Beginning with the line that contains "column name: TW -> tw" and ending with the line that contains "120 | tw: 37.605 -> 37.604", reproduce the lines of the entries below exactly, omitting pictures.

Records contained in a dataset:
.....

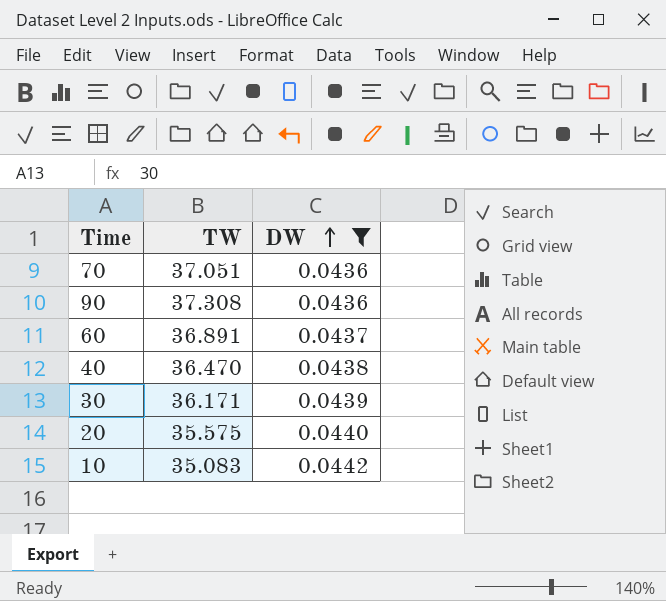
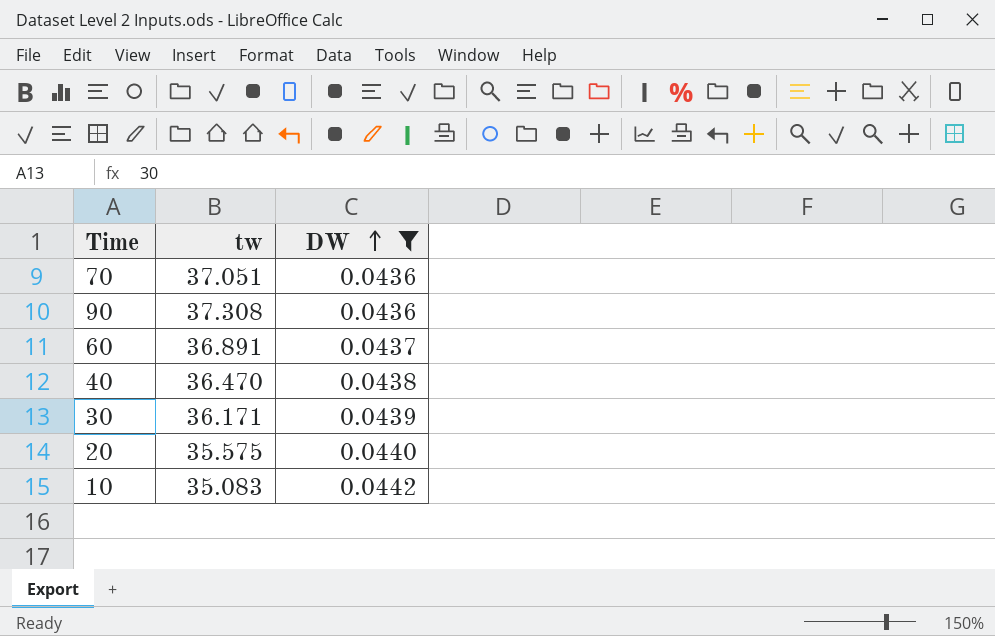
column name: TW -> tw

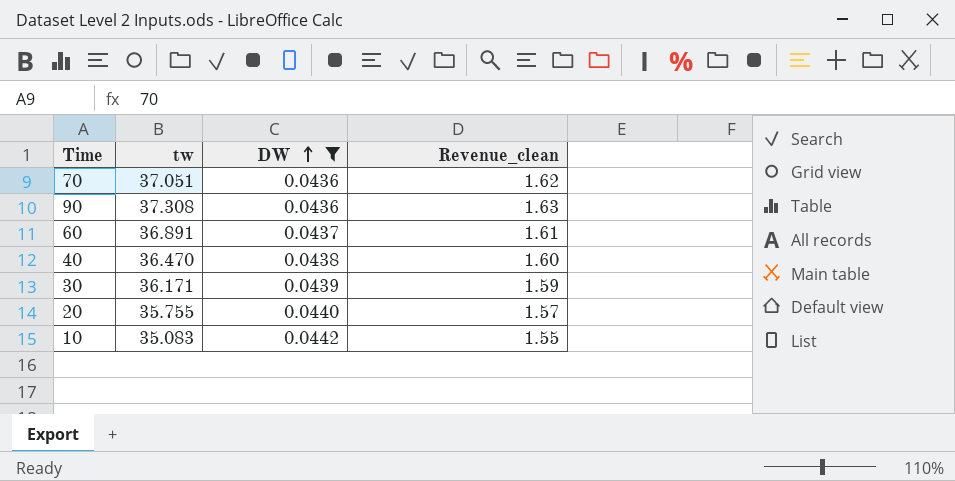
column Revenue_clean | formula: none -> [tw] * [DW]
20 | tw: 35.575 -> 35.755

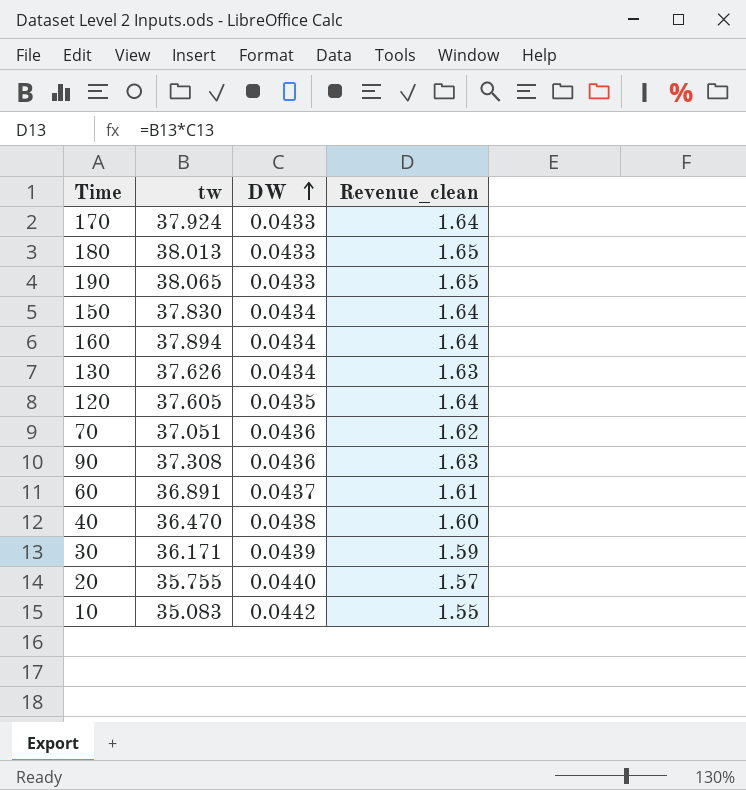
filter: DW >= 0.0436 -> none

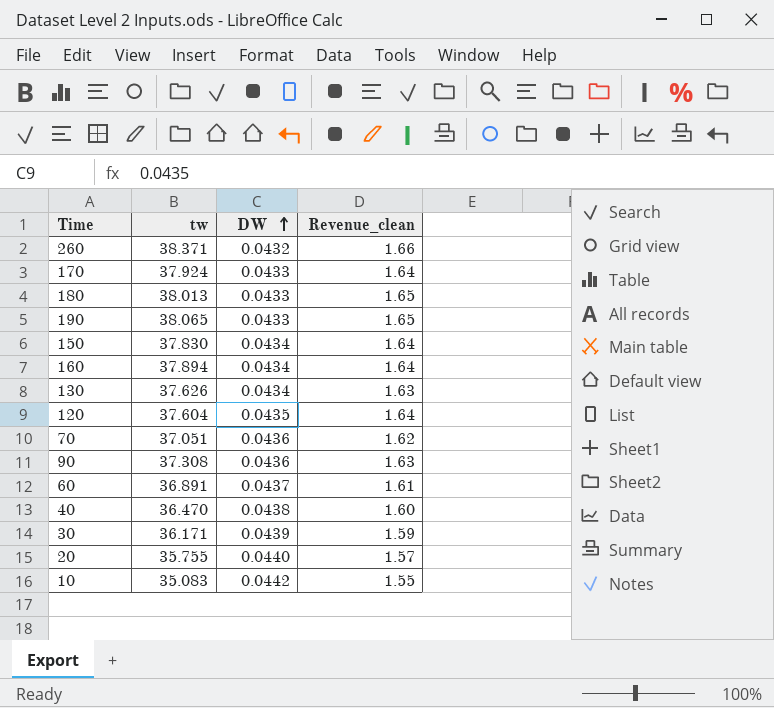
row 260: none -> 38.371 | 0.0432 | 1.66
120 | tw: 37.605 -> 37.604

.....

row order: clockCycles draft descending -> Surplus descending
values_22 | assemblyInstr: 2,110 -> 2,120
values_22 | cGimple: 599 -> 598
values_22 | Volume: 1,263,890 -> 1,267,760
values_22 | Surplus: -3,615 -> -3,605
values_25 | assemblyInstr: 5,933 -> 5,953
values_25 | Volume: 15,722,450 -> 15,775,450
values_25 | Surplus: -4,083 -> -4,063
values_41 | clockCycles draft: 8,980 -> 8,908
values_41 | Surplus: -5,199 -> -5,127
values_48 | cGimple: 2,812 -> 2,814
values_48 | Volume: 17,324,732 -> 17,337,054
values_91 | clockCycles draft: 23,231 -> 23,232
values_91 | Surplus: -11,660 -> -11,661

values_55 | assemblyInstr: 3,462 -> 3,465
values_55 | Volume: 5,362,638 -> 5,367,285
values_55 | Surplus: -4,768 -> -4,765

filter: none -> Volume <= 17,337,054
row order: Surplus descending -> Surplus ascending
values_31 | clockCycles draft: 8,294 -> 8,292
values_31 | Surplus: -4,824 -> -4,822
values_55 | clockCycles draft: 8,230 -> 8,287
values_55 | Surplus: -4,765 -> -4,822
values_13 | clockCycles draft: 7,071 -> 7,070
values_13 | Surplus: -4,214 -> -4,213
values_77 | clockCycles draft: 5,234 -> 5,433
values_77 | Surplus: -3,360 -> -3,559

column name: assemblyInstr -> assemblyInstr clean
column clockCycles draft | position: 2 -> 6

.....

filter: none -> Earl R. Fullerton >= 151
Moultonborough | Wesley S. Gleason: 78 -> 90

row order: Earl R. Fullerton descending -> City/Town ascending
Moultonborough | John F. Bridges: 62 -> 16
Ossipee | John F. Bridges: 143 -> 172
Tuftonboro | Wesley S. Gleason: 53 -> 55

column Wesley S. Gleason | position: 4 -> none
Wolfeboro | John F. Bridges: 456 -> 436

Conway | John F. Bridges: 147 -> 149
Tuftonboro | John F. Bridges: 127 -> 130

.....

→ Finished exercise
column name: TW -> tw

column Revenue_clean | formula: none -> [tw] * [DW]
20 | tw: 35.575 -> 35.755

filter: DW >= 0.0436 -> none

row 260: none -> 38.371 | 0.0432 | 1.66
120 | tw: 37.605 -> 37.604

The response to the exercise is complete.